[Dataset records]
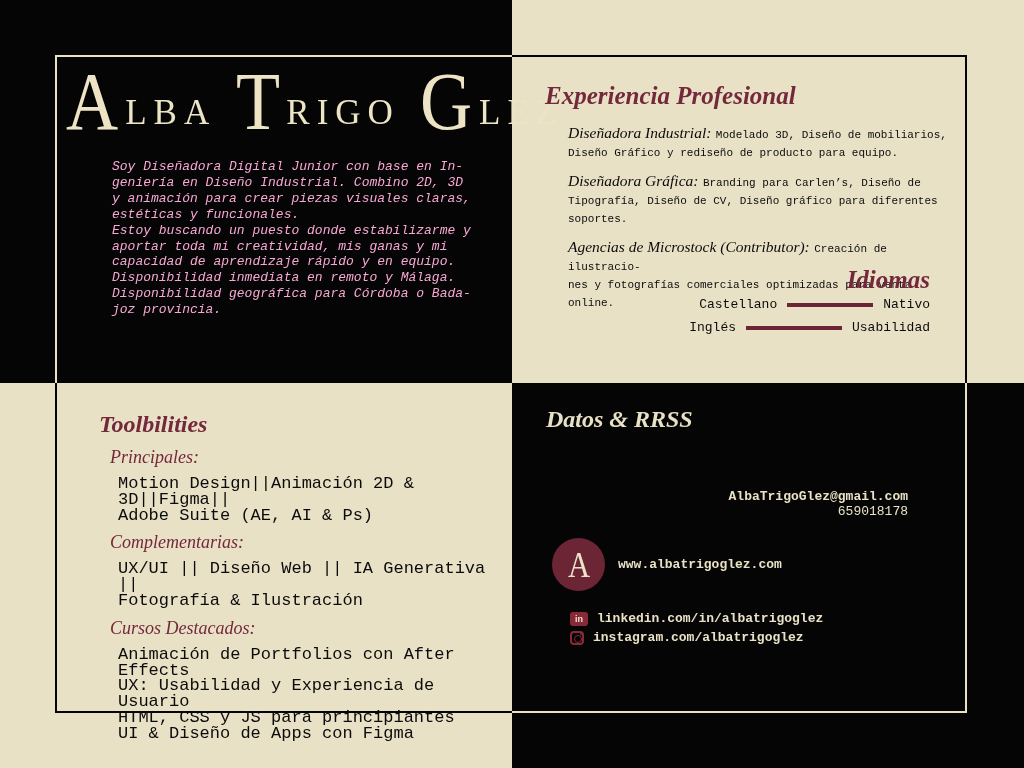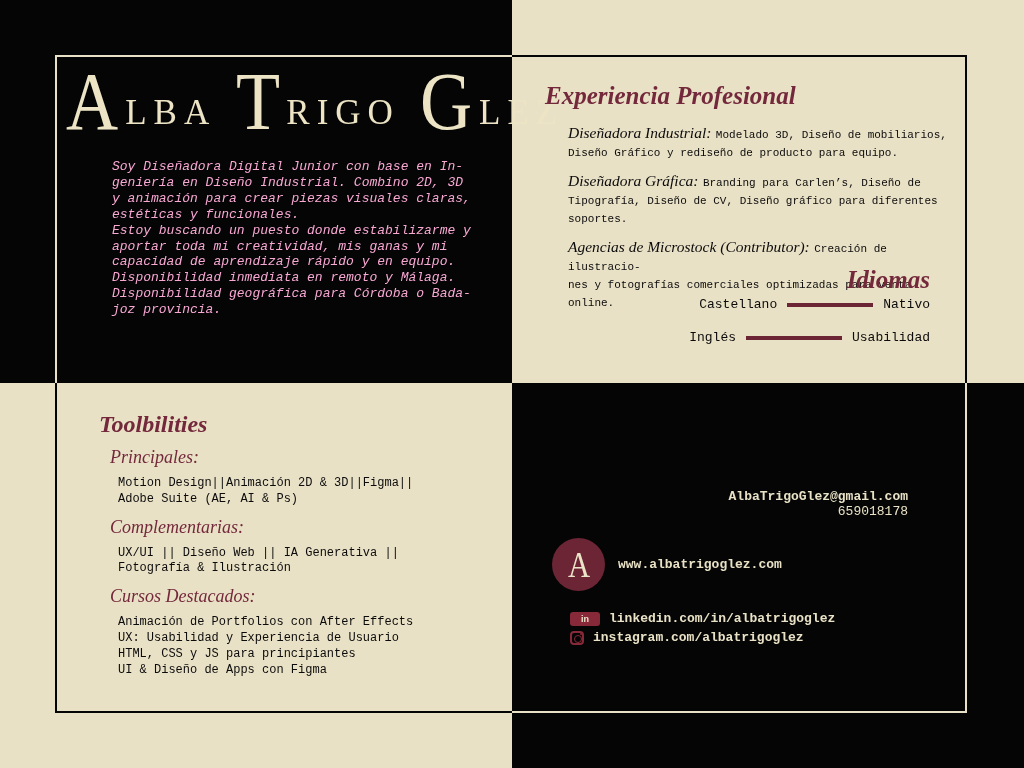--- a/index.html
+++ b/index.html
@@ -36,50 +36,50 @@
   .exp-heading{position:absolute;left:545px;top:82px;font-family:"Liberation Serif",serif;font-style:italic;
        font-size:25px;color:var(--maroon);}
   .entries{position:absolute;left:568px;top:125px;width:392px;}
   .entry{margin-bottom:12px;line-height:15px;color:#0b0b0b;}
   .elabel{font-family:"Liberation Serif",serif;font-style:italic;font-size:15.5px;}
   .etext{font-family:"Liberation Mono",monospace;font-size:11px;white-space:pre-line;}
 
   
   .lang-heading{position:absolute;right:94px;top:266px;font-family:"Liberation Serif",serif;font-style:italic;
        font-size:25px;color:var(--maroon);}
-  .langs{position:absolute;right:94px;top:297px;display:flex;flex-direction:column;align-items:flex-end;gap:18px;
+  .langs{position:absolute;right:94px;top:297px;display:flex;flex-direction:column;align-items:flex-end;gap:8px;
        font-family:"Liberation Mono",monospace;font-size:13px;color:#0b0b0b;}
   .lang-row{display:flex;align-items:center;}
   .lang-line{height:3px;border-top:2px solid var(--maroon-deep);border-bottom:2px solid var(--maroon-deep);
        width:86px;margin:0 10px;}
   .lang-line.wide{width:96px;}
 
   
   .tool-heading{position:absolute;left:99px;top:411px;font-family:"Liberation Serif",serif;font-style:italic;
        font-size:24px;color:var(--maroon);}
   .groups{position:absolute;left:110px;top:447px;width:392px;}
   .group-title{font-family:"Liberation Serif",serif;font-style:italic;font-size:18px;color:var(--maroon);margin-bottom:2px;}
-  .group-lines{font-family:"Liberation Mono",monospace;font-size:12px;line-height:15.8px;color:#0b0b0b;
+  .group-lines{font-family:"Liberation Mono",monospace;font-size:17px;line-height:15.8px;color:#0b0b0b;
        white-space:pre-line;margin:8px 0 9px 8px;}
 
   
   .datos-heading{position:absolute;left:546px;top:406px;font-family:"Liberation Serif",serif;font-style:italic;
        font-size:24px;color:var(--cream);}
   .contact-right{position:absolute;right:116px;top:489px;text-align:right;
        font-family:"Liberation Mono",monospace;font-size:13px;color:var(--text-cream);}
   .contact-right .phone{}
   .site-row{position:absolute;left:552px;top:538px;display:flex;align-items:center;gap:13px;}
   .logo-circle{width:53px;height:53px;border-radius:50%;background:var(--maroon-deep);
        display:flex;align-items:center;justify-content:center;}
   .logo-letter{font-family:"Liberation Serif",serif;font-size:36px;color:#ece4c8;transform:scaleX(.85);}
   .mono-cream{font-family:"Liberation Mono",monospace;font-size:13px;color:var(--text-cream);}
   .socials{position:absolute;left:570px;top:611px;}
   .social-row{display:flex;align-items:center;gap:9px;margin-bottom:4px;
        font-family:"Liberation Mono",monospace;font-size:13px;color:var(--text-cream);}
-  .li-icon{width:30px;height:14px;border-radius:3px;background:var(--badge-red);color:#eee6cc;
+  .li-icon{width:18px;height:14px;border-radius:3px;background:var(--badge-red);color:#eee6cc;
        font-family:"Liberation Sans",sans-serif;font-size:9px;font-weight:bold;line-height:14px;text-align:center;}
   .ig-icon{width:14px;height:14px;border:2px solid var(--badge-red);border-radius:4px;position:relative;}
   .ig-icon::before{content:"";position:absolute;left:2px;top:2px;width:6px;height:6px;
        border:1px solid var(--badge-red);border-radius:50%;}
   .ig-icon::after{content:"";position:absolute;right:0px;top:0px;width:2px;height:2px;border-radius:50%;
        background:var(--badge-red);}
   a, .link{cursor:pointer;font-weight:bold;}
 </style>
 </head>
 <body>
@@ -174,20 +174,21 @@
     </div>
     <div>
       <div class="group-title">Cursos Destacados:</div>
       <p class="group-lines">Animación de Portfolios con After Effects
 UX: Usabilidad y Experiencia de Usuario
 HTML, CSS y JS para principiantes
 UI &amp; Diseño de Apps con Figma</p>
     </div>
   </div>
 
+  <h2 class="datos-heading">Datos &amp; RRSS</h2>
   <div class="contact-right">
     <div class="email link">AlbaTrigoGlez@gmail.com</div>
     <div class="phone">659018178</div>
   </div>
   <div class="site-row">
     <div class="logo-circle">
       <span class="logo-letter">A</span>
     </div>
     <span class="mono-cream link">www.albatrigoglez.com</span>
   </div>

● **Work instruction**
Give all entries again verbatim, without any images.

● **Your response**
--- a/index.html
+++ b/index.html
@@ -36,50 +36,50 @@
   .exp-heading{position:absolute;left:545px;top:82px;font-family:"Liberation Serif",serif;font-style:italic;
        font-size:25px;color:var(--maroon);}
   .entries{position:absolute;left:568px;top:125px;width:392px;}
   .entry{margin-bottom:12px;line-height:15px;color:#0b0b0b;}
   .elabel{font-family:"Liberation Serif",serif;font-style:italic;font-size:15.5px;}
   .etext{font-family:"Liberation Mono",monospace;font-size:11px;white-space:pre-line;}
 
   
   .lang-heading{position:absolute;right:94px;top:266px;font-family:"Liberation Serif",serif;font-style:italic;
        font-size:25px;color:var(--maroon);}
-  .langs{position:absolute;right:94px;top:297px;display:flex;flex-direction:column;align-items:flex-end;gap:18px;
+  .langs{position:absolute;right:94px;top:297px;display:flex;flex-direction:column;align-items:flex-end;gap:8px;
        font-family:"Liberation Mono",monospace;font-size:13px;color:#0b0b0b;}
   .lang-row{display:flex;align-items:center;}
   .lang-line{height:3px;border-top:2px solid var(--maroon-deep);border-bottom:2px solid var(--maroon-deep);
        width:86px;margin:0 10px;}
   .lang-line.wide{width:96px;}
 
   
   .tool-heading{position:absolute;left:99px;top:411px;font-family:"Liberation Serif",serif;font-style:italic;
        font-size:24px;color:var(--maroon);}
   .groups{position:absolute;left:110px;top:447px;width:392px;}
   .group-title{font-family:"Liberation Serif",serif;font-style:italic;font-size:18px;color:var(--maroon);margin-bottom:2px;}
-  .group-lines{font-family:"Liberation Mono",monospace;font-size:12px;line-height:15.8px;color:#0b0b0b;
+  .group-lines{font-family:"Liberation Mono",monospace;font-size:17px;line-height:15.8px;color:#0b0b0b;
        white-space:pre-line;margin:8px 0 9px 8px;}
 
   
   .datos-heading{position:absolute;left:546px;top:406px;font-family:"Liberation Serif",serif;font-style:italic;
        font-size:24px;color:var(--cream);}
   .contact-right{position:absolute;right:116px;top:489px;text-align:right;
        font-family:"Liberation Mono",monospace;font-size:13px;color:var(--text-cream);}
   .contact-right .phone{}
   .site-row{position:absolute;left:552px;top:538px;display:flex;align-items:center;gap:13px;}
   .logo-circle{width:53px;height:53px;border-radius:50%;background:var(--maroon-deep);
        display:flex;align-items:center;justify-content:center;}
   .logo-letter{font-family:"Liberation Serif",serif;font-size:36px;color:#ece4c8;transform:scaleX(.85);}
   .mono-cream{font-family:"Liberation Mono",monospace;font-size:13px;color:var(--text-cream);}
   .socials{position:absolute;left:570px;top:611px;}
   .social-row{display:flex;align-items:center;gap:9px;margin-bottom:4px;
        font-family:"Liberation Mono",monospace;font-size:13px;color:var(--text-cream);}
-  .li-icon{width:30px;height:14px;border-radius:3px;background:var(--badge-red);color:#eee6cc;
+  .li-icon{width:18px;height:14px;border-radius:3px;background:var(--badge-red);color:#eee6cc;
        font-family:"Liberation Sans",sans-serif;font-size:9px;font-weight:bold;line-height:14px;text-align:center;}
   .ig-icon{width:14px;height:14px;border:2px solid var(--badge-red);border-radius:4px;position:relative;}
   .ig-icon::before{content:"";position:absolute;left:2px;top:2px;width:6px;height:6px;
        border:1px solid var(--badge-red);border-radius:50%;}
   .ig-icon::after{content:"";position:absolute;right:0px;top:0px;width:2px;height:2px;border-radius:50%;
        background:var(--badge-red);}
   a, .link{cursor:pointer;font-weight:bold;}
 </style>
 </head>
 <body>
@@ -174,20 +174,21 @@
     </div>
     <div>
       <div class="group-title">Cursos Destacados:</div>
       <p class="group-lines">Animación de Portfolios con After Effects
 UX: Usabilidad y Experiencia de Usuario
 HTML, CSS y JS para principiantes
 UI &amp; Diseño de Apps con Figma</p>
     </div>
   </div>
 
+  <h2 class="datos-heading">Datos &amp; RRSS</h2>
   <div class="contact-right">
     <div class="email link">AlbaTrigoGlez@gmail.com</div>
     <div class="phone">659018178</div>
   </div>
   <div class="site-row">
     <div class="logo-circle">
       <span class="logo-letter">A</span>
     </div>
     <span class="mono-cream link">www.albatrigoglez.com</span>
   </div>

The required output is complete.